All Products
Search
Document Center

Troubleshooting Method for High Packet Loss Latency in Website Access of Linux Instances

Last Updated: Apr 21, 2022

Overview

If the website access is slow or inaccessible, you are advised to perform a link test if significant problems have been eliminated and significant packet loss is detected using the ping command. In the Linux environment, we recommend that you use the mtr command-line tool to perform a link test or the traceroute command-line tool to determine the source of the problem. Typically, the link test steps are as follows.

  1. Use link testing tools to detect network conditions and server status.
  2. Analyze and process according to the link test results.

Description

Take note of the following items:

  • Before you perform high-risk operations such as modifying the specifications or data of an Alibaba Cloud instance, we recommend that you check the disaster recovery and fault tolerance capabilities of the instance to ensure data security.
  • Before you modify the specifications or data of an Alibaba Cloud instance, such as an Elastic Compute Service (ECS) instance or an ApsaraDB RDS instance, we recommend that you create snapshots or enable backups for the instance. For example, you can enable log backups for an ApsaraDB RDS instance.
  • If you have granted specific users the permissions on sensitive information, such as usernames and passwords, or submitted sensitive information in the Alibaba Cloud Management Console, we recommend that you modify the sensitive information at the earliest opportunity.

The following section describes how to use the mtr command-line tool and the tracert command-line tool and how to analyze the link test results.

mtr command line tool

Mtr (My traceroute) is a pre-installed network testing tool for almost all Linux distributions. It integrates the graphical interface of tracert and ping commands and is very powerful. ping and tracert are commonly used to detect network conditions and server status, as described below.

Command Description
ping Send the packet to the specified server. If the server responds, it will send back the packet, with the time to return the packet.
tracert Returns all nodes (routes) that pass through the middle from the user's computer to the specified server and the response speed of each node.

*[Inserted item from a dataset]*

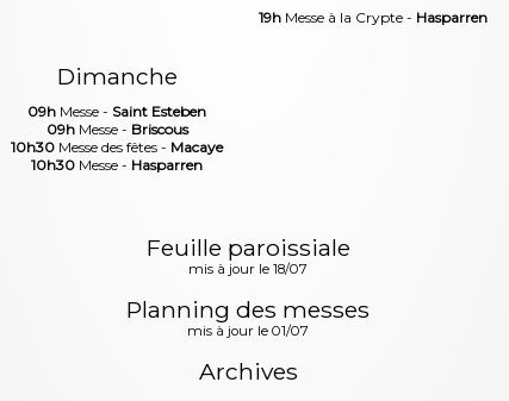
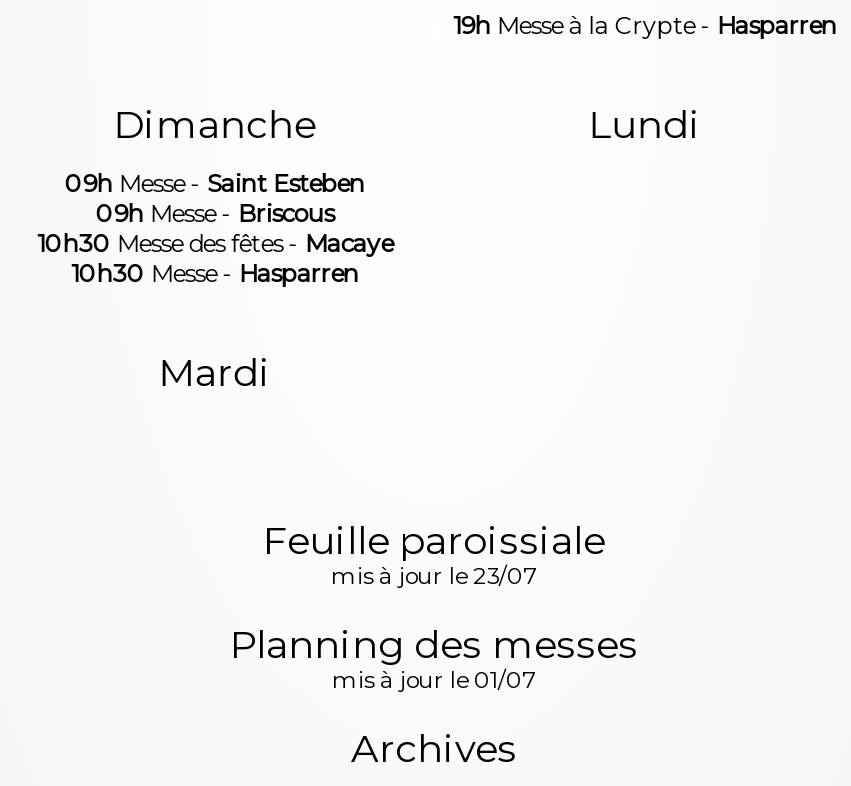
none -> [589,101,701,149] Lundi
none -> [159,348,271,396] Mardi
[188,260,308,277] mis à jour le 18/07 -> [331,561,537,589] mis à jour le 23/07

By default, mtr sends ICMP packets for link probing and uses the "-u" parameter to specify UDP packets for probing. compared with traceroute, which performs a trace test only once, mtr continuously detects the relevant nodes on the link and provides corresponding statistics. mtr can avoid the impact of node fluctuations on the test results, so its test results are more correct, we recommend that you use it first.

Usage notes

mtr [-hvrctglspni46] [--help] [--version] [--report]
[--report-cycles=COUNT] [--curses] [--gtk]
[--raw] [--split] [--no-dns] [--address interface]
[--psize=bytes/-s bytes]
[--interval=SECONDS] HOSTNAME [PACKETSIZE]

Sample output

[root@centos ~]# mtr 223.5.5.5
My traceroute [v0.75]
mycentos6.6 (0.0.0.0) Wed Jun 15 23:16:27 2016
Keys: Help Display mode Restart statistics Order of fields quit
Packets Pings
Host Loss% Snt Last Avg Best Wrst StDev
1. ???
2. 192.X.X.20 0.0% 7 13.1 5.6 2.1 14.7 5.7
3. 111.X.X.41 0.0% 7 3.0 99.2 2.7 632.1 235.4
4. 111.X.X.197 0.0% 7 1.8 2.0 1.2 2.9 0.6
5. 211.X.X.25 0.0% 6 0.9 4.7 0.9 13.9 5.8
6. 211.X.X.70 0.0% 6 1.8 22.8 1.8 50.8 23.6
211.X.X.134
211.X.X.2
211.X.X.66
7. 42.X.X.186 0.0% 6 1.4 1.6 1.3 1.8 0.2
42.X.X.198
8. 42.X.X.246 0.0% 6 2.8 2.9 2.6 3.2 0.2
42.X.X.242
9. ???
10. 223.5.5.5 0.0% 6 2.7 2.7 2.5 3.2 0.3

Description of common optional parameters

  • -r or -- report: displays the output in report mode.
  • -p or -- split: lists the results of each trace separately, instead of -- report counting the entire result.
  • -s or -- psize: specifies the size of the ping packet.
  • -n or -- no-dns: does not perform domain name inverse resolution for the IP address.
  • -a or -- address: specifies the IP address for sending packets. Used when the host has multiple IP addresses.
  • -4: uses only IPv4.
  • -6: uses only IPv6.

During mtr running, you can also enter the corresponding letters to quickly switch modes. The meaning of each letter is as follows.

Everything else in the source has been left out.